The program is priced at £ 12bn, and Downing Street says £ 8bn of this is new. However, Labor said he believed only £ 4bn was new spending.
The 10-point plan comprises:
Ban on the sale of combustion engines by 2030, with subsidies for electric cars and financing for charging points. The sale of some hybrid cars and vans will continue until 2035.
A previously announced commitment to Quadruple Offshore Wind Power By 2030, at 40 GW, enough to power every UK household.
It moves to boost hydrogen production, with the promise of a city heated entirely by hydrogen by the end of the decade.
£ 525 million investment in new nuclear energy, based on ‘the next generation of small and advanced reactors”.
£ 1bn next year for funds to insulate public homes and buildings, using the existing green housing grant and public sector decarbonisation scheme.
An extra £ 200 million invested in carbon capture initiatives.
Support for greener energy in the aviation and maritime sectors, with £ 20 million committed to the latter.
30,000 hectares of trees planted each year, as part of nature conservation efforts.
It moves to promote public transportation, cycling and walking, although no new schemes were announced.
A commitment to make London “the global center for green finance”.
While Johnson said the plan would create hundreds of thousands of jobs while “moving toward net zero by 2050,” Labor said it was “a pale imitation” of the necessary green stimulus package.
Ed Miliband, the shadow business secretary, whose plan a green Covid recovery involves £ 30 billion spent over 18 months, said proposals n. 10 had low ambition and contained several “overheated promises.”
“People are losing their jobs now,” Miliband said. “This is not fundamentally a green stimulus, it is not close to the scale of what is required.
“This announcement does not even remotely reach the scale of the labor emergency or the climate emergency. France and Germany are investing tens of billions of euros. This provides, at best, £ 4 billion of new money over several years.
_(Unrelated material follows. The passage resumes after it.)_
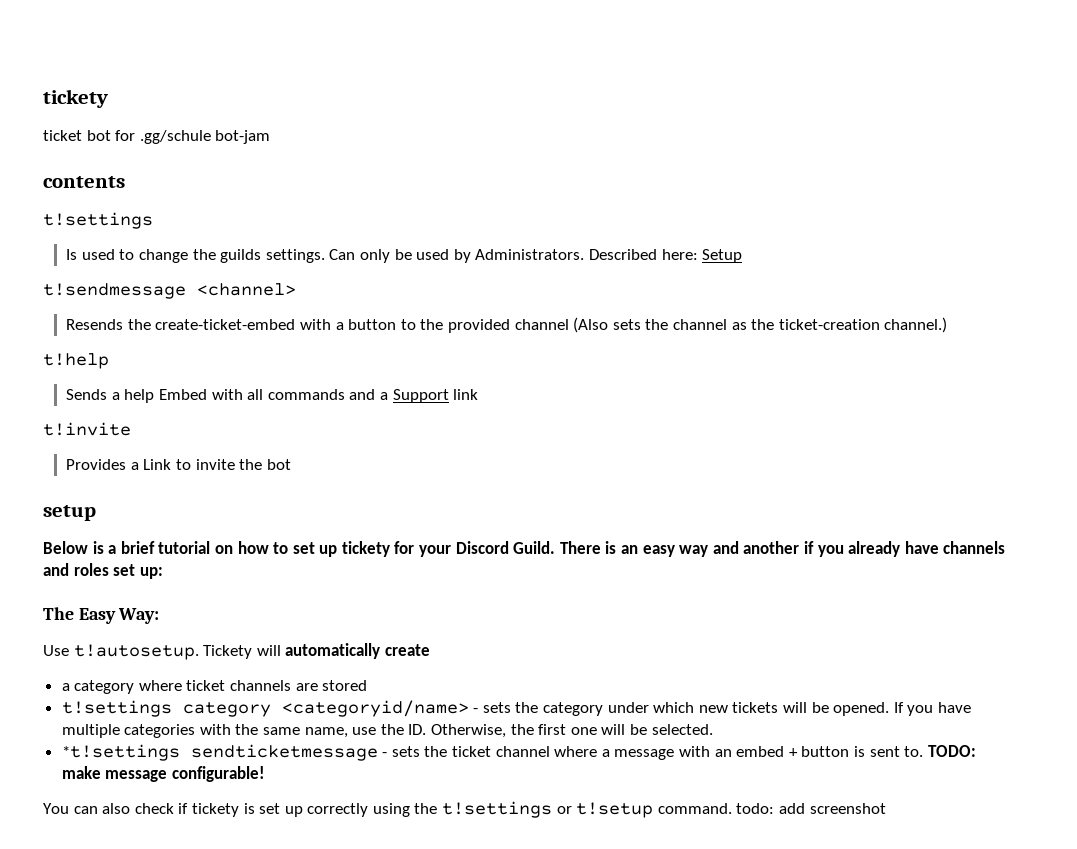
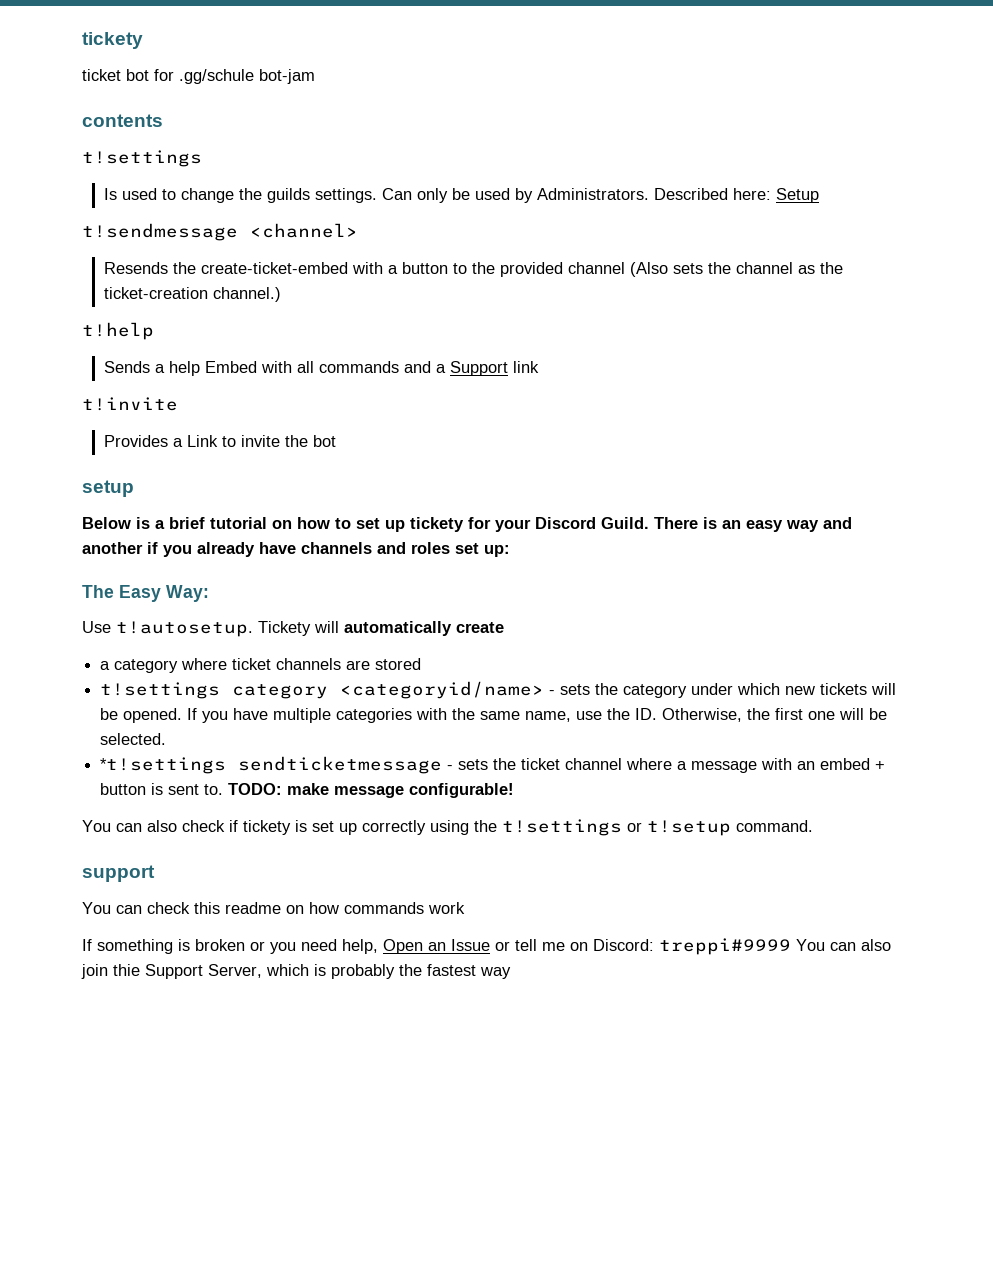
[736,803,886,814] todo: add screenshot -> [82,865,155,882] [82,902,465,914] [82,938,891,955] [81,964,511,979] // support // You can check this readme on how commands work // If something is broken or you need help, Open an Issue or tell me on Discord: treppi#9999 You can also join thie Support Server, which is probably the fastest way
“What we needed was a really bold green economic stimulus, and what we got was a pale imitation of that. It is deeply, deeply disappointing. “
Caroline Lucas, a Green Party MP, condemned the plan as vague and powerless.
She said: “This is a shopping list, not a plan to address the climate emergency, and it commits only a fraction of the necessary resources.”
Hilary McGrady, CEO of the National Trust, said the plan was “a fantastic platform” before the COP26 climate conference in Glasgow next year.
She said: “But technology alone cannot reduce emissions and restore nature. The government will need to follow up on this with an ambitious commitment to reduce emissions by 2030 in accordance with the Paris agreement ”.
The acting director general of the Confederation of British Industry, Josh Hardie, said the plan “represents a clear statement of intent from the government.”
He said: ‘It gives a springboard to the huge investment opportunities across the UK and green jobs that a true low carbon economy can provide.’
Nicola Shaw, Chief Executive Officer of National Grid UK, said: “The Prime Minister has set great ambition for the net zero transition, including commitments on offshore wind, hydrogen and carbon capture and storage. We also welcome the previous ban on the sale of new gasoline and diesel vehicles and support for the launch of electric vehicles that will help improve the country’s air quality.
“Now, industry and government must work together to turn this ambition into reality, with transformative investments to bring about real change that will create jobs in all parts of the country.”